Re: [HACKERS] Problem (bug?) with like

From
Hannu Krosing
Date:

Tom Lane wrote:

>Bruce Momjian <pgman@candle.pha.pa.us> writes:
>
>>But what about '%A%' vs. '%AC%'.  Seems the second is reasonably
>>different from the first the our optimizer may be fine with that.  Is it
>>only when the strings get longer that we lose specificity?
>>
>
>Yeah, I don't think that the estimates are bad for one or two
>characters.  But the estimate gets real small real fast as you
>increase the number of match characters in the LIKE pattern.
>We need to slow that down some.
>
Could we just assign weights to first few characters and then consider
only these
first few characters when determinind probabbility of finding it ?

If someone searches for '%New York City%' we have quite good reasons to
believe
that there are some of these in there so we should factor in the fact
that usually one searches
for strings that do exist by said weights.

Another option would be to gather statistics not only on individual
letters but on bi- or
trigraphs. Then as a next step we could implement proper trigraph indexes ;)

----------------
Hannu



New planner for like was -- Problem (bug?) with like

From
David Walter
Date:

On Tue, 4 Dec 2001, Tom Lane wrote:

> bombadil@wanadoo.es writes:
> > 1) # explain SELECT * from v_cliente where nombre like '%DA%';
>
> > Merge Join  (cost=54763.50..62874.36 rows=413980 width=183)
> >   ->  Sort  (cost=16238.44..16238.44 rows=54 width=131)

> The problem here is that the planner is being way too optimistic about
> the selectivity of LIKE '%DAVID%' --- notice the estimate that only
> one matching row will be found in cliente, rather than 54 as with '%DA%'.
> So it chooses a plan that avoids the sort overhead needed for an
> efficient merge join with the other tables.  That would be a win if
> there were only one matching row, but as soon as there are lots, it's
> a big loss, because the subquery to join the other tables gets redone
> for every matching row :-(
>
> >> Also, how many rows are there really that match '%DA%' and '%DAVID%'?
>
> >  1)   2672 rows    -> 3.59 sec.
> >  2)   257 rows     -> 364.69 sec.
>
> I am thinking that the rules for selectivity of LIKE patterns probably
> need to be modified.  Presently the code assumes that a long constant
> string has probability of occurrence proportional to the product of the
> probabilities of the individual letters.  That might be true in a random
> world, but people don't search for random strings.  I think we need to
> back off the selectivity estimate by some large factor to account for
> the fact that the pattern being searched for is probably not random.
> Anyone have ideas how to do that?
>

Is there any statistic being kept by partial index?

for instance

    #occurrences of A
                    B

A fairly small table/index could track these couldn't it?
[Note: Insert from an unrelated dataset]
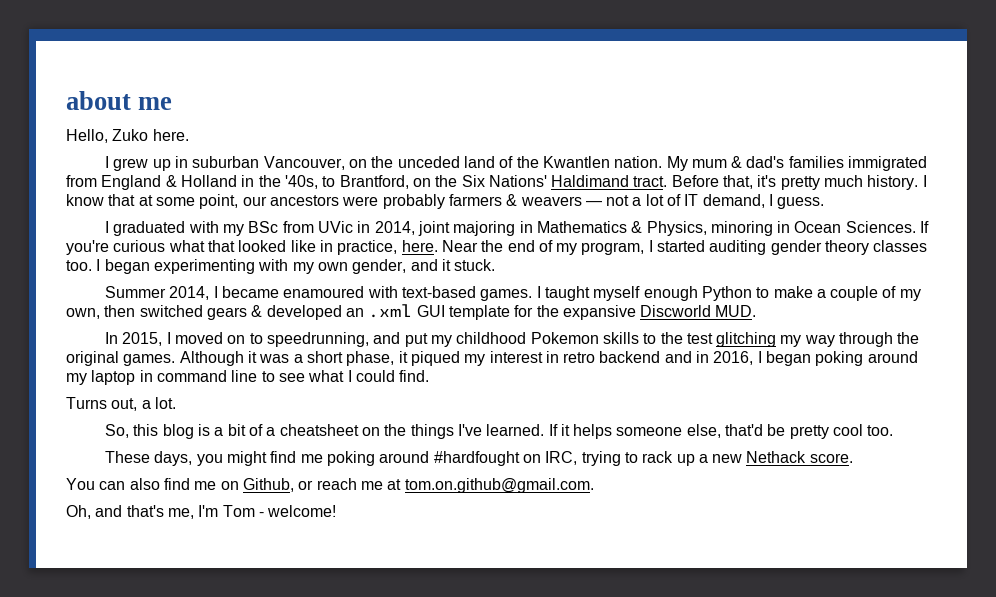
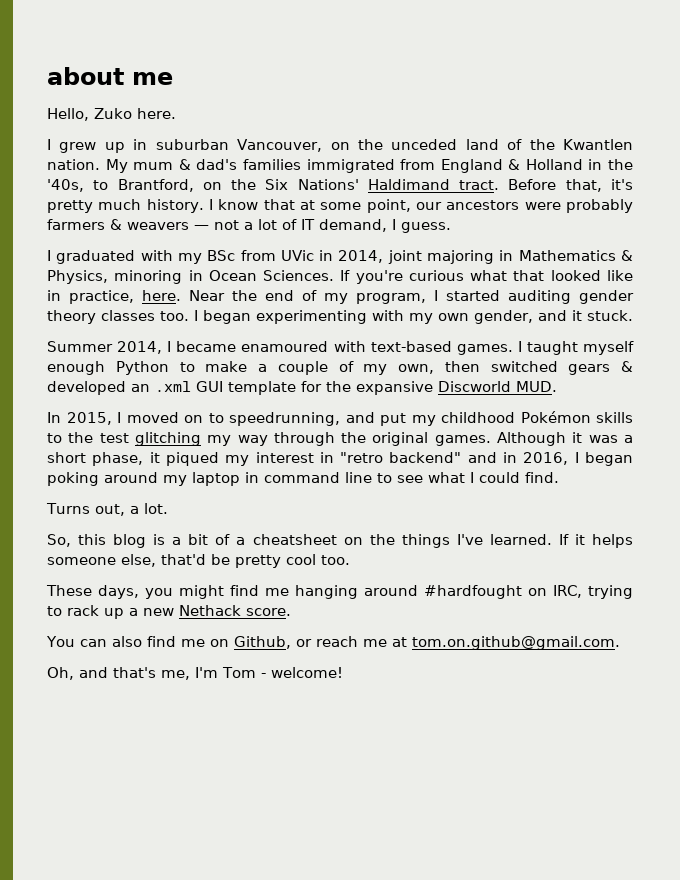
[530,332,599,344] Pokemon -> [520,411,591,423] Pokémon
[563,351,661,363] retro backend -> [340,452,462,463] "retro backend"
[326,451,375,466] poking -> [295,585,358,599] hanging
If it were a btree itself, then statistics could be split appropriately
into sub-branches when the # of occurrences exceeds some threshold.

david



Re: Problem (bug?) with like

From
Bruce Momjian
Date:
> Bruce Momjian <pgman@candle.pha.pa.us> writes:
> > But what about '%A%' vs. '%AC%'.  Seems the second is reasonably
> > different from the first the our optimizer may be fine with that.  Is it
> > only when the strings get longer that we lose specificity?
>
> Yeah, I don't think that the estimates are bad for one or two
> characters.  But the estimate gets real small real fast as you
> increase the number of match characters in the LIKE pattern.
> We need to slow that down some.

See my earlier email about the 50% idea for LIKE.  Do ordinary string
comparisons also have this problem?

--
  Bruce Momjian                        |  http://candle.pha.pa.us
  pgman@candle.pha.pa.us               |  (610) 853-3000
  +  If your life is a hard drive,     |  830 Blythe Avenue
  +  Christ can be your backup.        |  Drexel Hill, Pennsylvania 19026

Re: [HACKERS] Problem (bug?) with like

From
Bruce Momjian
Date:
> > Bruce Momjian <pgman@candle.pha.pa.us> writes:
> > > But what about '%A%' vs. '%AC%'.  Seems the second is reasonably
> > > different from the first the our optimizer may be fine with that.  Is it
> > > only when the strings get longer that we lose specificity?
> >
> > Yeah, I don't think that the estimates are bad for one or two
> > characters.  But the estimate gets real small real fast as you
> > increase the number of match characters in the LIKE pattern.
> > We need to slow that down some.
>
> Yea, maybe a log base 2 decrease:
>
>     1 char    1x
>     2 char    2x
>     4 char    3x
>     8 char    4x
>     16 char 5x

I did a little research on this.  I think the problem is that ordinary
characters are assumed to randomly appear in a character string, while
in practice, if the string has already been specified like 'DAV', there
are very few additional characters that can follow it and make sense.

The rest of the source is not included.